__What you should do__:
Write out, as an exact transcription, the line that has "-174,7 +174,7 @@" and each line after it through the end of the data below.

[[ Information open ]]

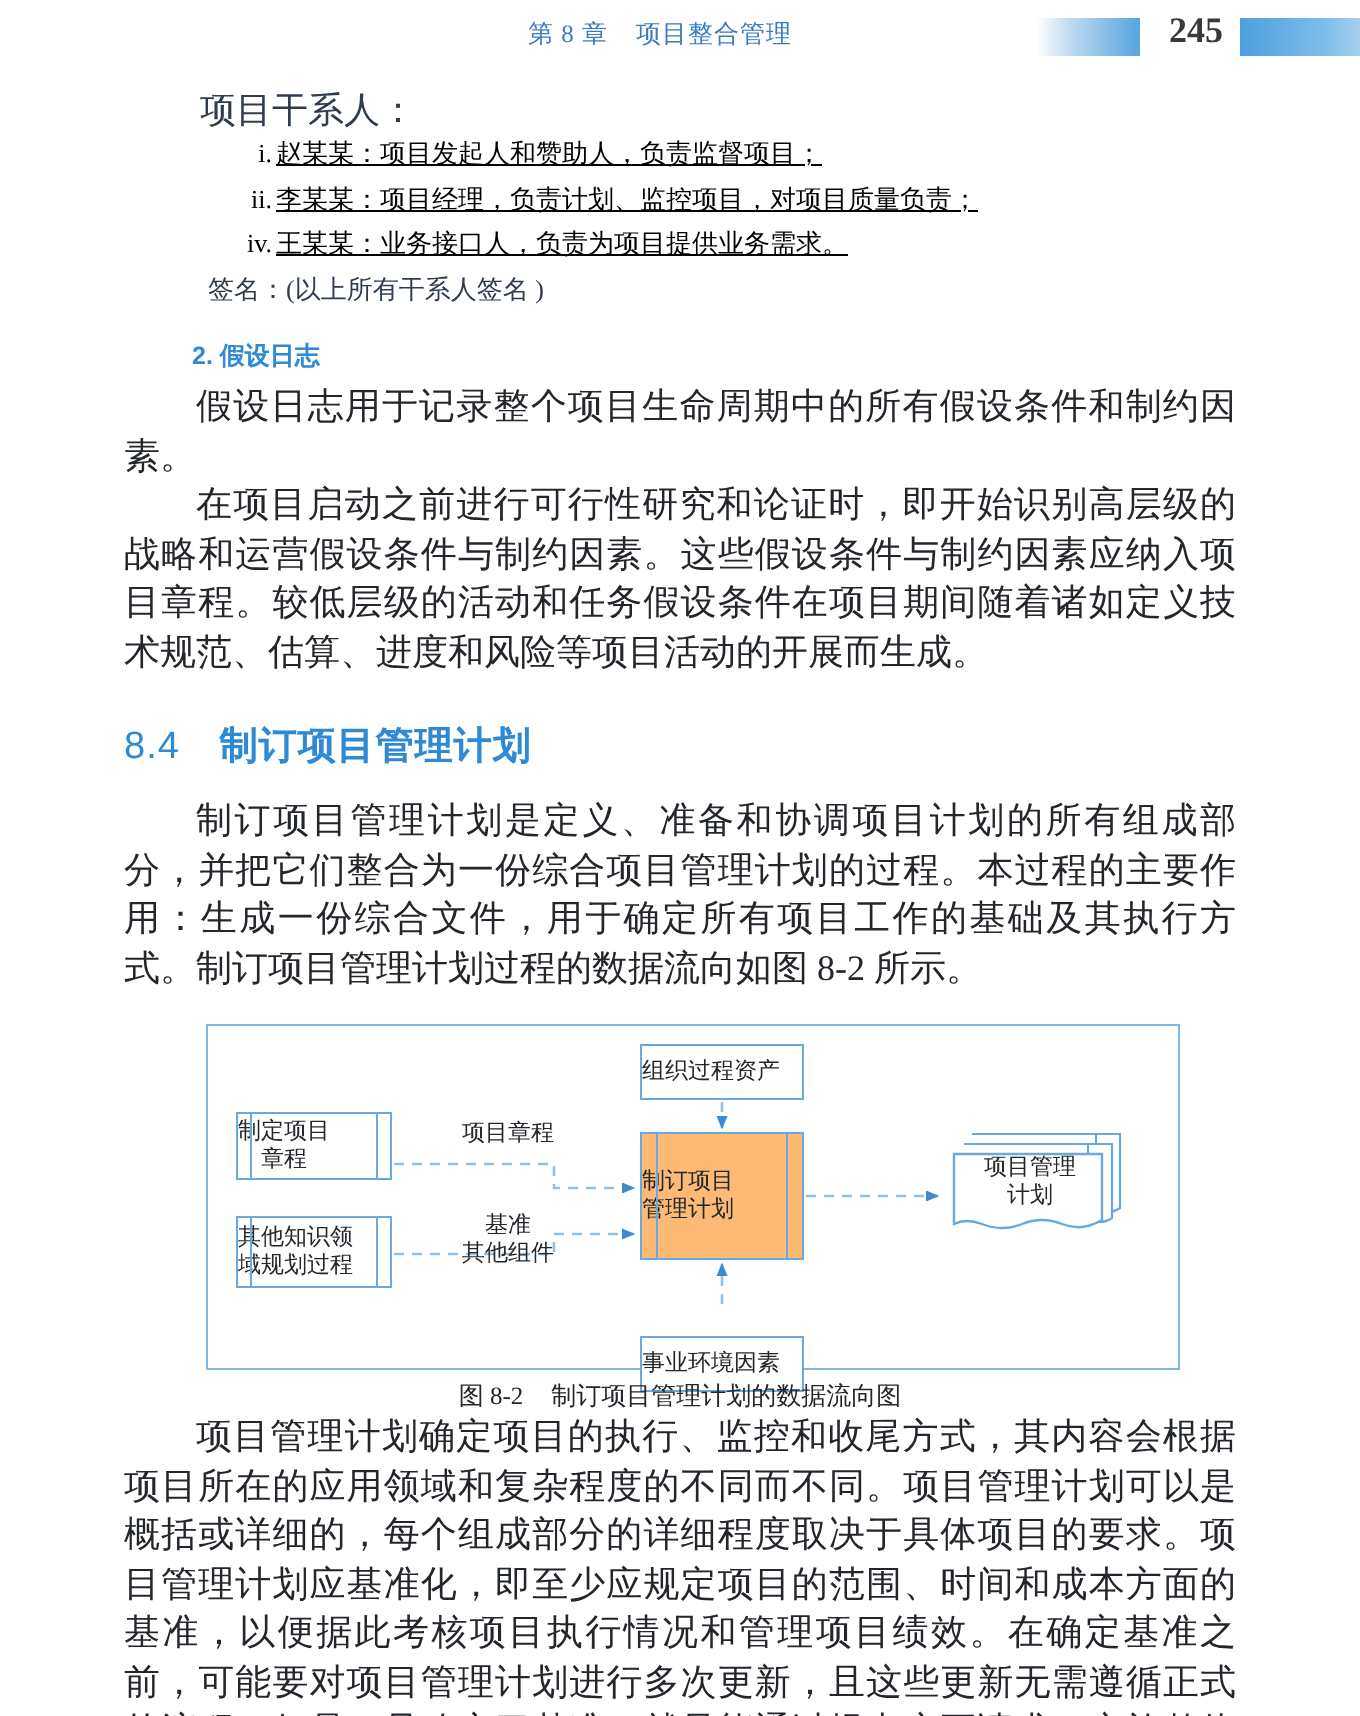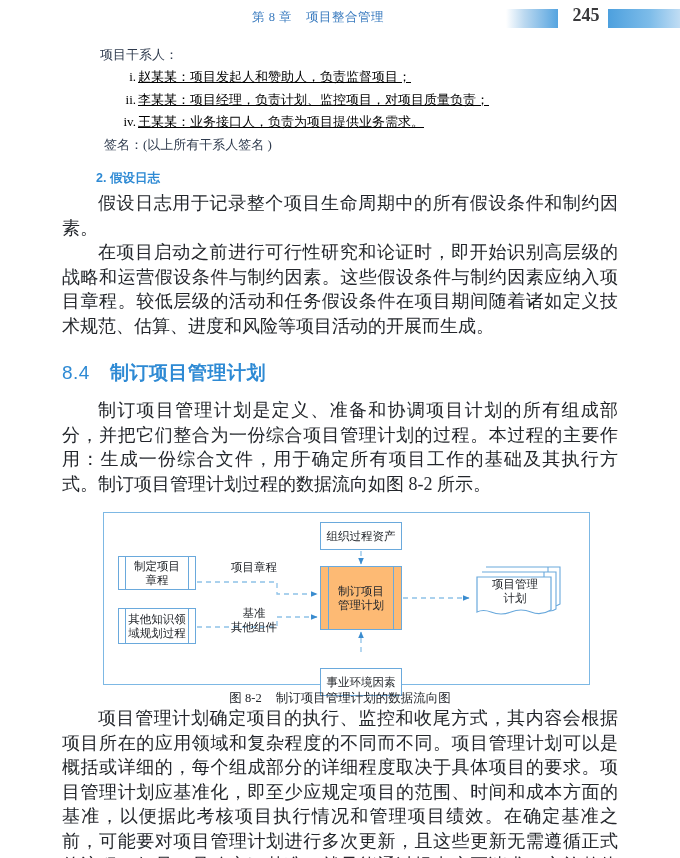--- a/index.html
+++ b/index.html
@@ -20,7 +20,7 @@
   .page-header {
     position: absolute;
     top: 0;
-    left: 4px;
+    left: 16px;
     width: 556px;
     height: 36px;
   }

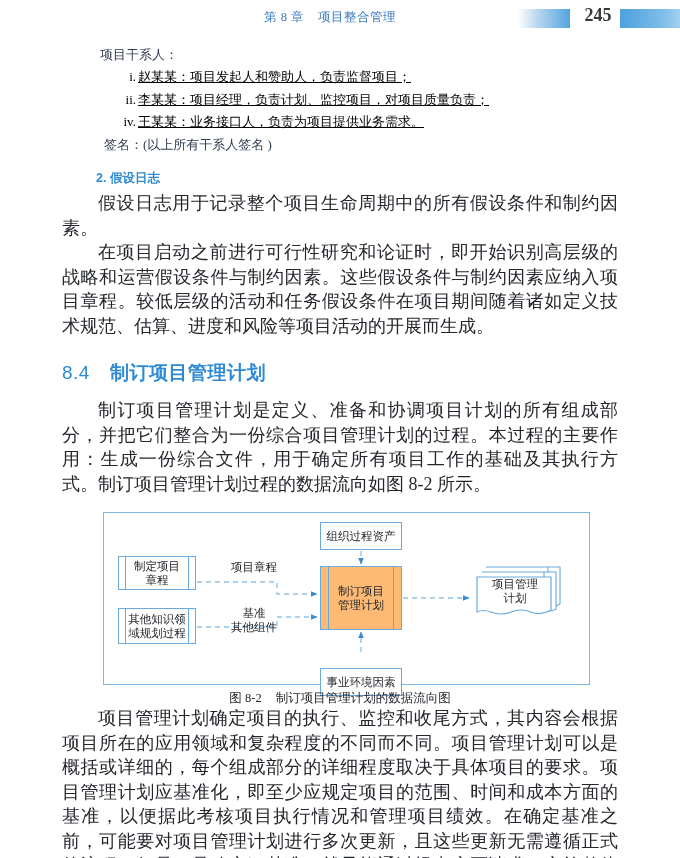--- a/index.html
+++ b/index.html
@@ -74,7 +74,7 @@
     padding: 0 48px 0 100px;
   }
   .list-title {
-    font-size: 13px;
+    font-size: 18px;
     line-height: 22px;
     color: #2f3b4e;
     font-family: "Liberation Serif", serif;

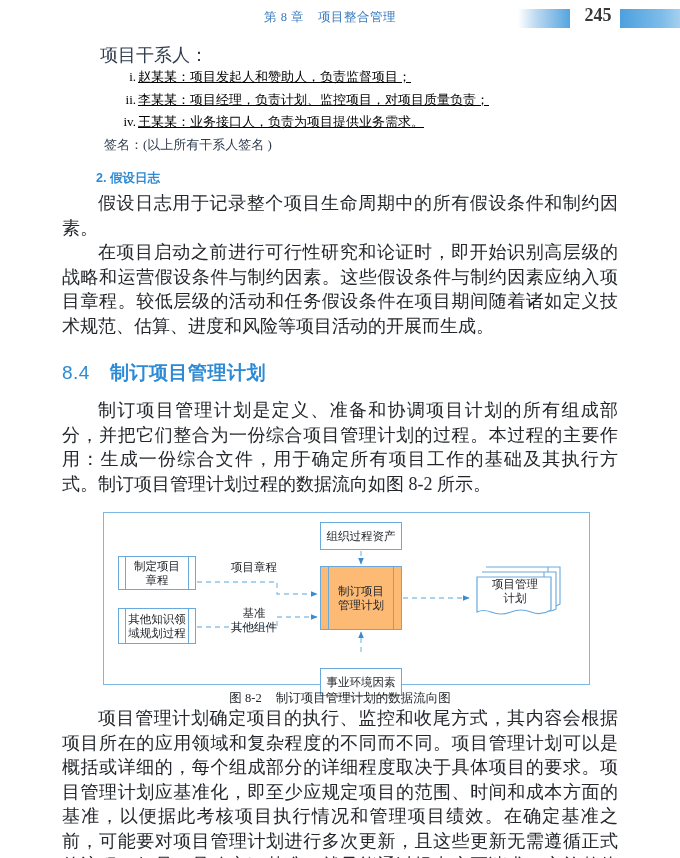--- a/index.html
+++ b/index.html
@@ -174,7 +174,7 @@
     text-align: center;
     display: flex;
     align-items: center;
-    justify-content: center;
+    justify-content: flex-start;
     font-family: "Liberation Serif", serif;
   }
   .node .lbl { display: block; }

[[ Information closed ]]

__Solution to the exercise__:
@@ -174,7 +174,7 @@
     text-align: center;
     display: flex;
     align-items: center;
-    justify-content: center;
+    justify-content: flex-start;
     font-family: "Liberation Serif", serif;
   }
   .node .lbl { display: block; }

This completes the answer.